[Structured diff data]
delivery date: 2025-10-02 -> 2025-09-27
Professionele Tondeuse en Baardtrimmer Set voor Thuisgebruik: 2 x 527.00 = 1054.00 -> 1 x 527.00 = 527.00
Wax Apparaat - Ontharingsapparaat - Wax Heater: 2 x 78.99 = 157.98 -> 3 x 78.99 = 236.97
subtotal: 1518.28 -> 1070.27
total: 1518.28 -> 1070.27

==

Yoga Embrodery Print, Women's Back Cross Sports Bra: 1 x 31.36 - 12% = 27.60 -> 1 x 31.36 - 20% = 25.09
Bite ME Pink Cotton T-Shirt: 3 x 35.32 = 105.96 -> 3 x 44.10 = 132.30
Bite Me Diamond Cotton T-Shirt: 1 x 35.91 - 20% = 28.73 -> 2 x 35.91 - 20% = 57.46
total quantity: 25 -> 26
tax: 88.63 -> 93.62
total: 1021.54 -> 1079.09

▶ What is needed
Wherever the line holding "total quantity: 25 -> 26" falls in the entries above, copy exactly from it through the line holding "total: 1021.54 -> 1079.09", inclusive, and add nothing.

▶ Answer for the task
total quantity: 25 -> 26
tax: 88.63 -> 93.62
total: 1021.54 -> 1079.09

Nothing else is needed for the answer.